PAUL: They think the two have to be done separately – like Spike Jones made some funny records, and others that were just chiffon music...

ZAPPA: What we do and have from the very beginning is concept art. You know? Like, the real artistic merit of what we do does not necessarily exist on the disc itself. It's like difference tones. I tried to explain this concept in a lecture I gave to a group of radio broadcasters. Do you know Pauline [Oliveros's] piece on the Argosy label...[2] She's made a piece of music on which the sounds are generated this way. Two sounds, one below the audible range of hearing and one above the audible range of hearing and from them are produced "difference tones."

PAUL: Are they audible?

ZAPPA: Yeah. They're quite audible. But they happen in between the two real things. So if you vary those two tones slightly, all this mass in between shifts. And so she's created a piece where the tones are varied slightly and the whole thing is fed into a system of tape plays, and so, when played back on top of one another, it makes a certain thickness, a bandwidth of non-existent madness...

And some of the things that we do function on a related principle. Some of the ideas are below the level of human consciousness, and some of them are above the level of human consciousness. And in the middle is this peculiar by-product, which is the manifestation of what those ideas are. Does that sound a little bit too abstruse for you?

PAUL: No! No. I was just laughing because I wondered how many of your listeners pick up on that.

ZAPPA: Well, none of them do. And this peculiar monstrosity has been manufactured and distributed by an industrial mechanism, which gives it this other weird dimension. You know? And some of the albums we've put out, the content of the album is completely irrelevant to the concept of the album. Do you follow me?

PAUL: Yes. Did the radio executives you lectured to understand that?

ZAPPA: About three out of one hundred.

PAUL: You get into hard rock a lot in "Uncle Meat" – I mean you satirize hard rock...

ZAPPA: Well that's concept art too...

PAUL: How do those lyrics go... "...going to El Monte to rent a  stadium..."?

ZAPPA: No...

"Going to El Monte
LEGION Stadium..."

"Pick up on my Weesa
She is so divine
Primer me carucha (car)
Chevy thirty-nine.
Pick up on my Lisa
She is so divine
Helps me stealing hubcaps
Wasting all the time.
Fuzzy dice and bongos in the back
My ship of love is ready to attack."

And then, the next time around, the words are all the same except for the words that precede carucha. Like, first time it's "...primer me carucha," and that's a logical concept, because a person primers his car. So we take advantage of the fact that people don't really hear what they hear.
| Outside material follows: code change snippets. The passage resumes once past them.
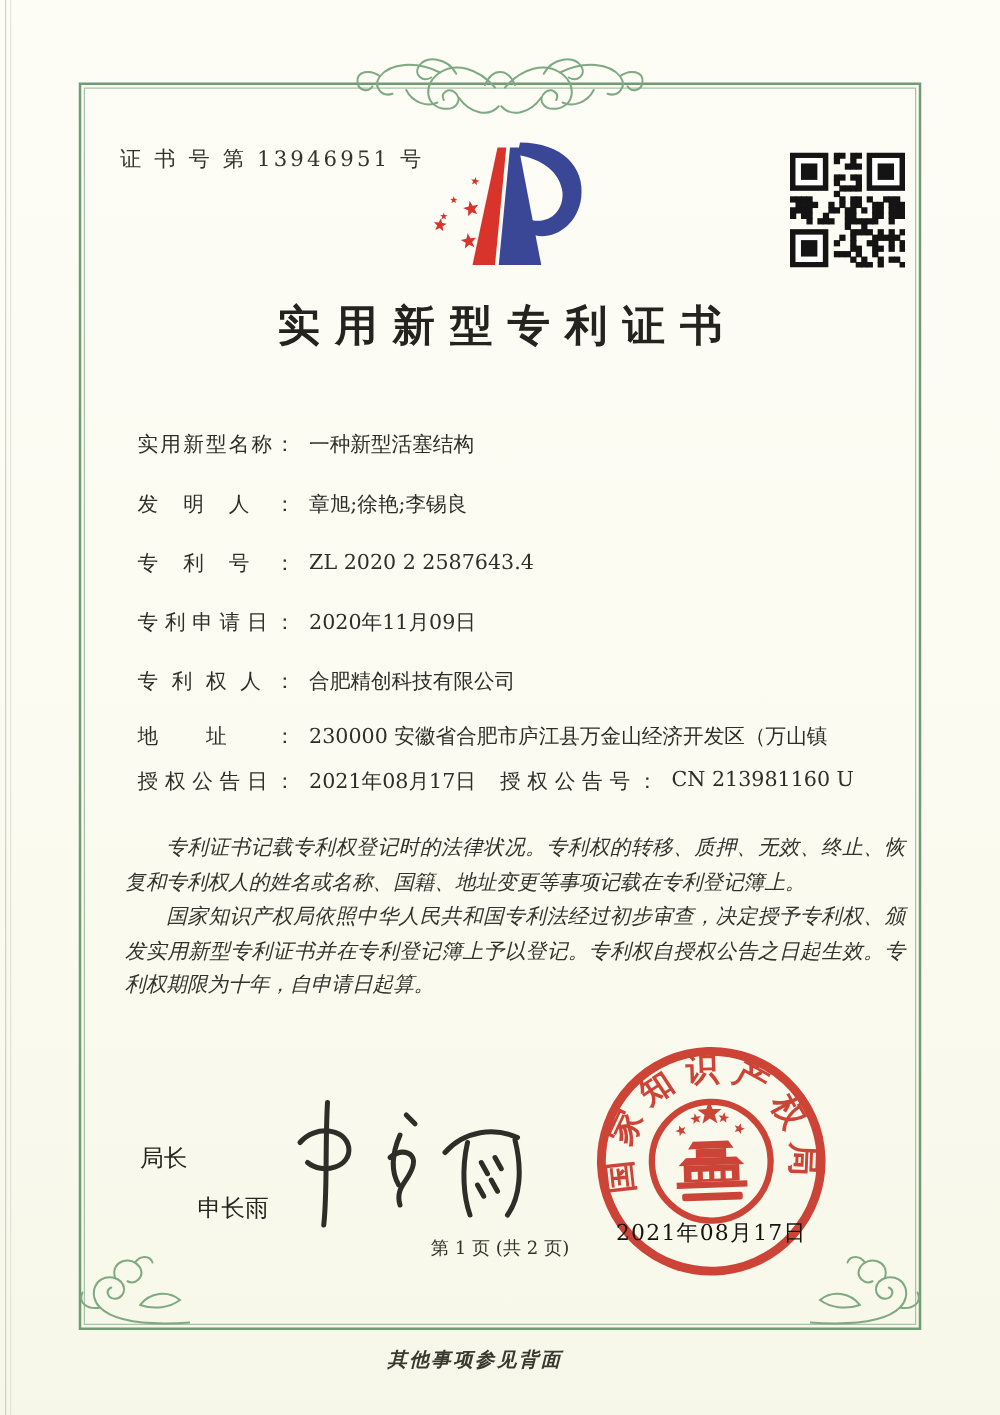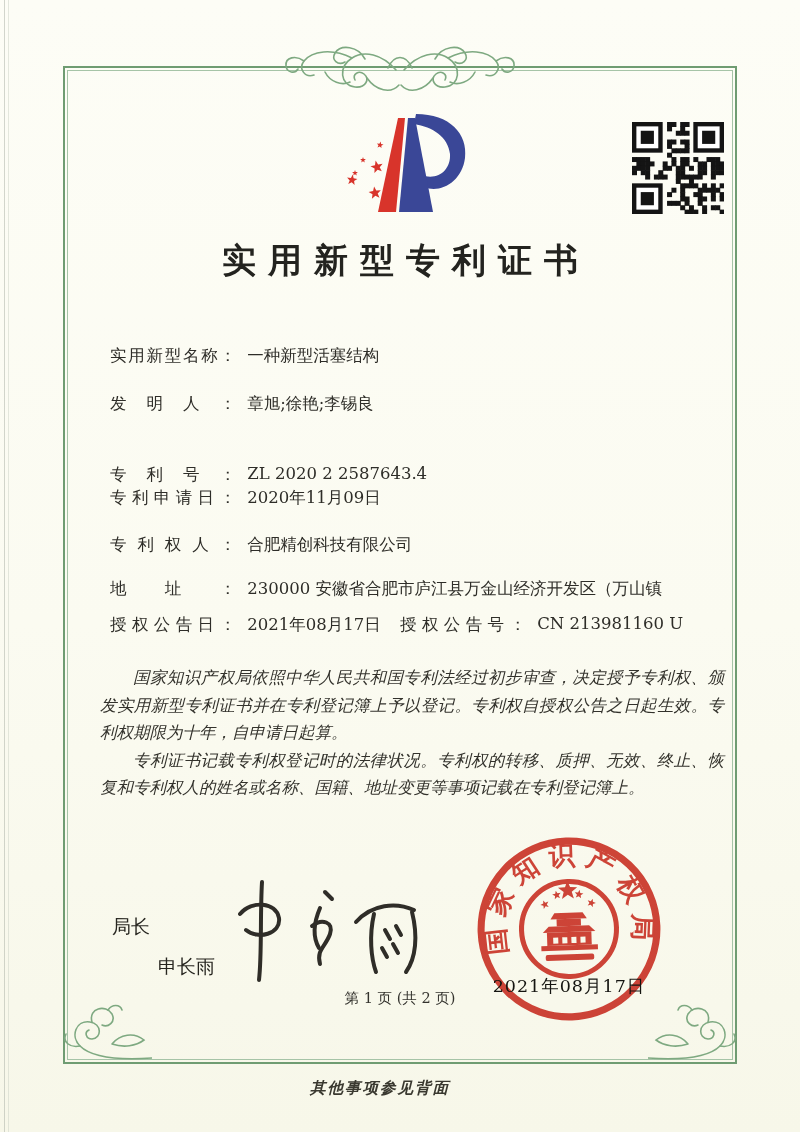--- a/index.html
+++ b/index.html
@@ -125,6 +125,7 @@
     </svg>
   </div>
 
+  <div class="cert-no">证 书 号 第 13946951 号</div>
 
   <svg id="logo" viewBox="0 0 132 106">
     <path d="M78,2 C112,2 130,22 127,46 C124,70 102,82 86,75 L83,63 C100,69 113,58 112,42 C110,25 95,15 76,12 Z" fill="var(--logo-blue)"></path>

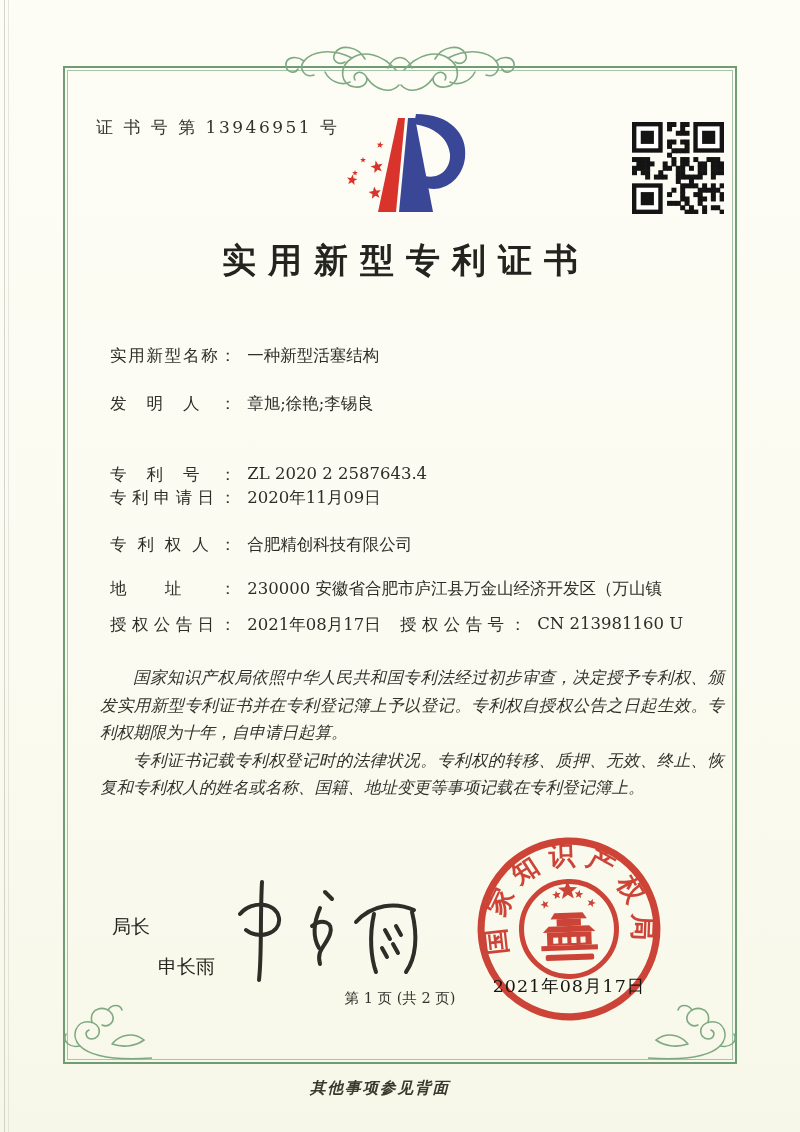--- a/index.html
+++ b/index.html
@@ -293,7 +293,7 @@
       <span class="flabel">发明人：</span>
       <span class="fvalue">章旭;徐艳;李锡良</span>
     </div>
-    <div class="frow" style="top:464px">
+    <div class="frow" style="top:440px">
       <span class="flabel">专利号：</span>
       <span class="fvalue">ZL 2020 2 2587643.4</span>
     </div>

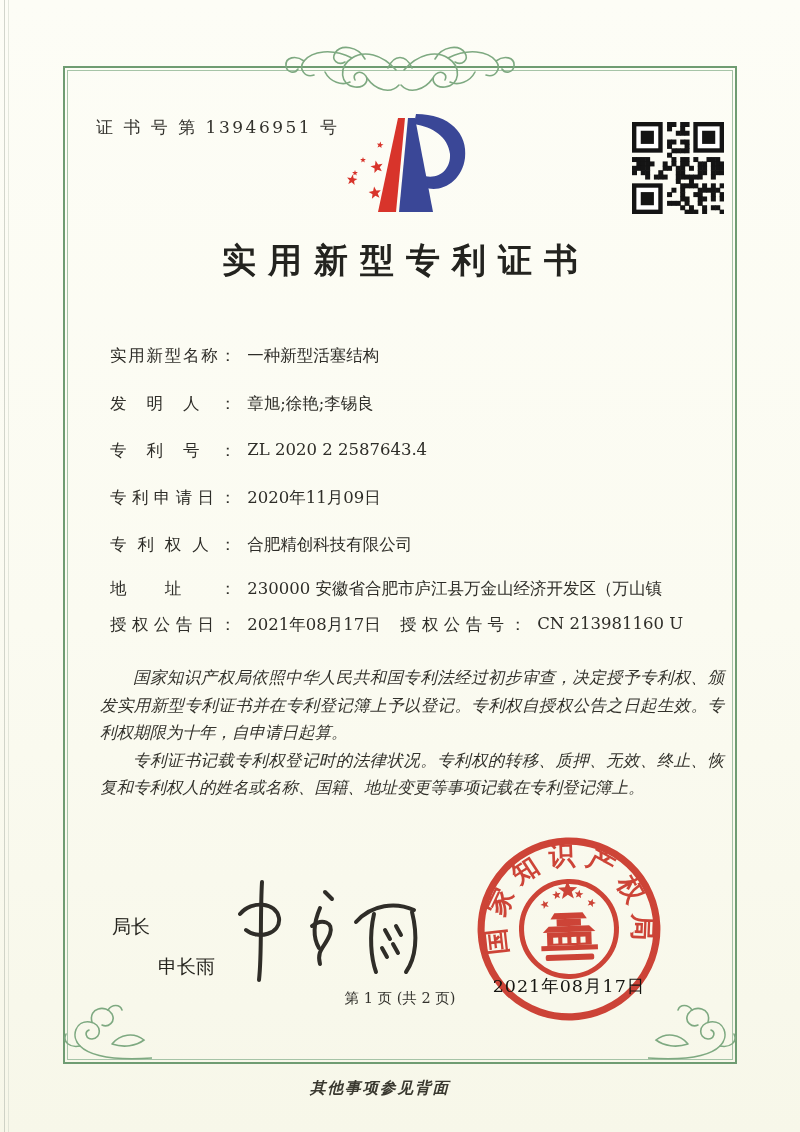--- a/index.html
+++ b/index.html
@@ -320,8 +320,8 @@
   </div>
 
   <div class="body-text">
+    <p>专利证书记载专利权登记时的法律状况。专利权的转移、质押、无效、终止、恢复和专利权人的姓名或名称、国籍、地址变更等事项记载在专利登记簿上。</p>
     <p>国家知识产权局依照中华人民共和国专利法经过初步审查，决定授予专利权、颁发实用新型专利证书并在专利登记簿上予以登记。专利权自授权公告之日起生效。专利权期限为十年，自申请日起算。</p>
-    <p>专利证书记载专利权登记时的法律状况。专利权的转移、质押、无效、终止、恢复和专利权人的姓名或名称、国籍、地址变更等事项记载在专利登记簿上。</p>
   </div>
 
   <div class="signer">

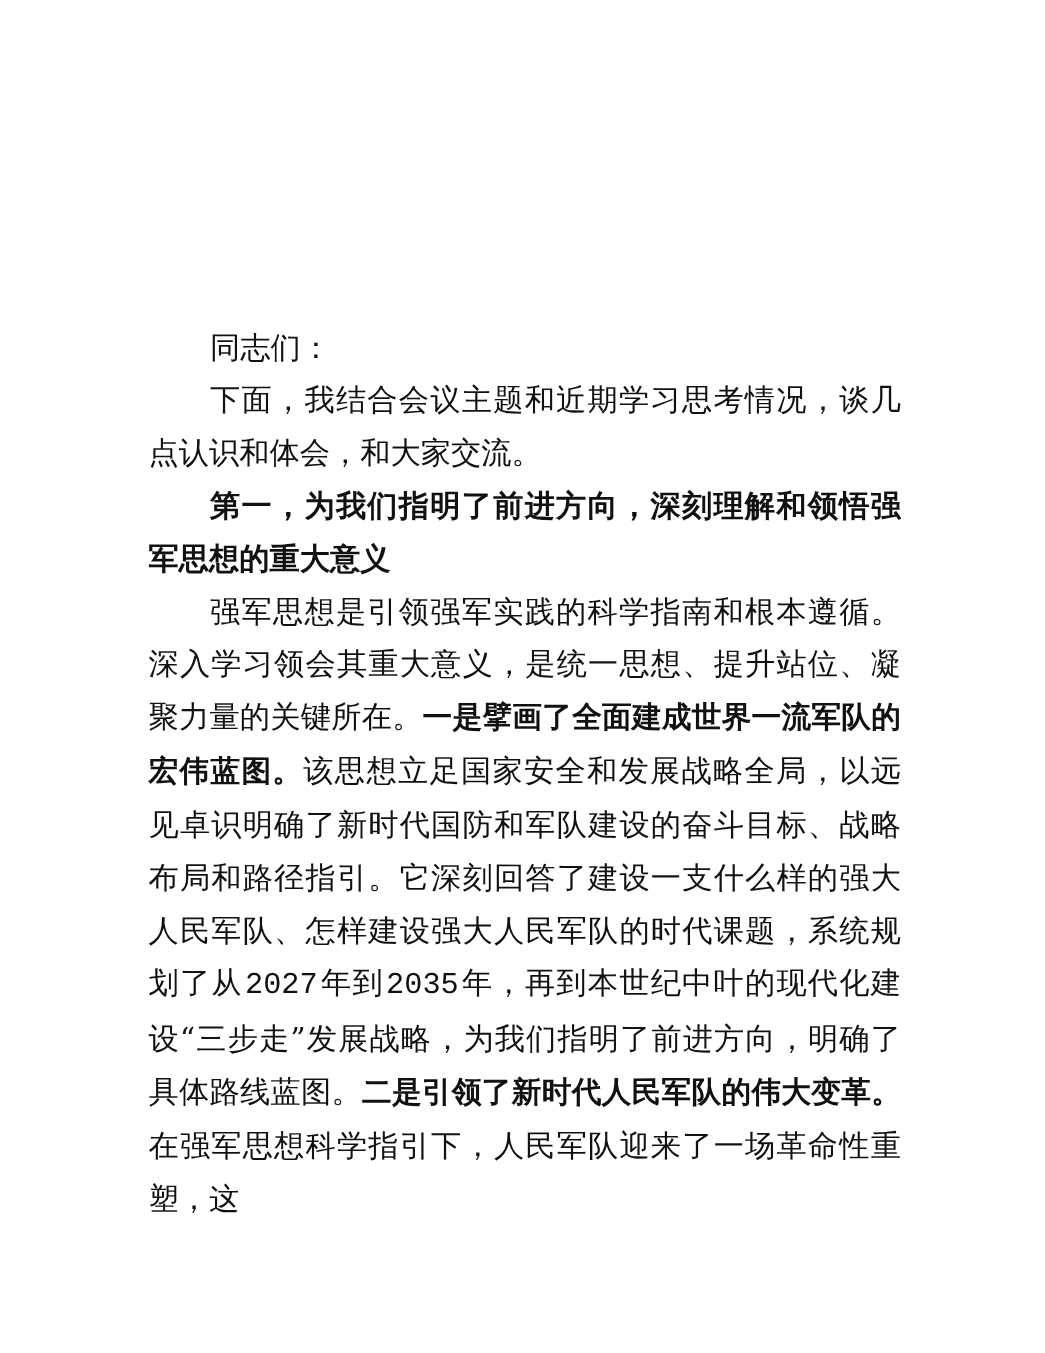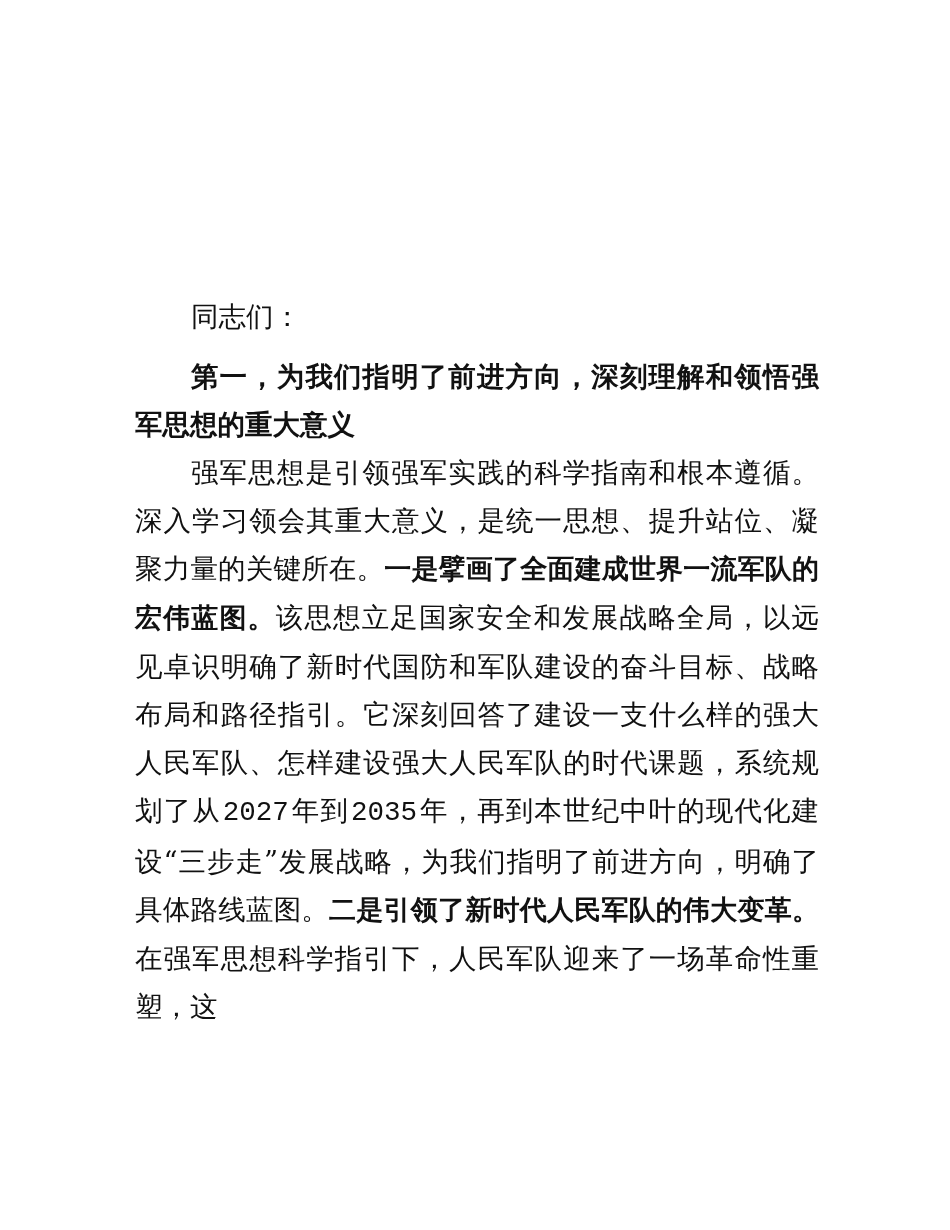--- a/index.html
+++ b/index.html
@@ -58,7 +58,7 @@
   }
   p.salutation {
     text-indent: 56px;
-    margin-bottom: 12px;
+    margin-bottom: 0;
   }
   p.heading {
     font-family: "DejaVu Sans", "Liberation Sans", sans-serif;

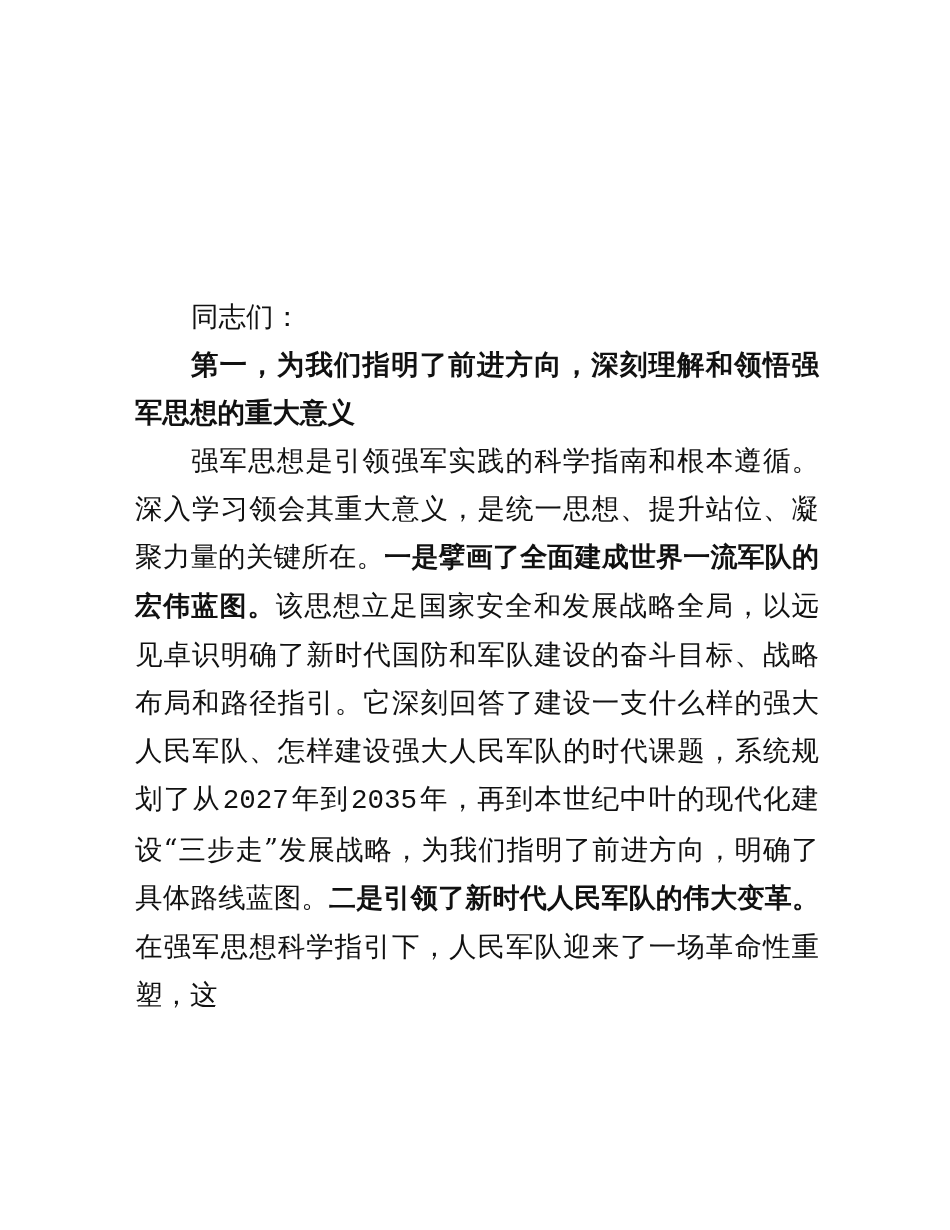--- a/index.html
+++ b/index.html
@@ -91,6 +91,7 @@
 
     <p class="para salutation">同志们：</p>
 
+    <p class="para indent">下面，我结合会议主题和近期学习思考情况，谈几点认识和体会，和大家交流。</p>
 
     <p class="para heading">第一，为我们指明了前进方向，深刻理解和领悟强军思想的重大意义</p>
And the next time around, the words are, "Fry me a carucha," and then it's "Buy me a carucha," and then it's "Fly me a carucha..." It's always slightly varied so that whatever mistakes people are gonna make about what they hear, you increase the chances that they're going to misconstrue what the thing was.

PAUL: I know a guy here in L.A. who's a very fine trumpet player, and a very good guy, but he's been working with Les Brown, and the studio jobs all these years, and hanging out with that crowd, and so, of course, he's very straight. And he worked for you one night and he was really flabbergasted! You know. He was there right on time, five minutes early, with his trumpet out and ready to play, and he just wasn't prepared for that scene... He tells a very funny story about it.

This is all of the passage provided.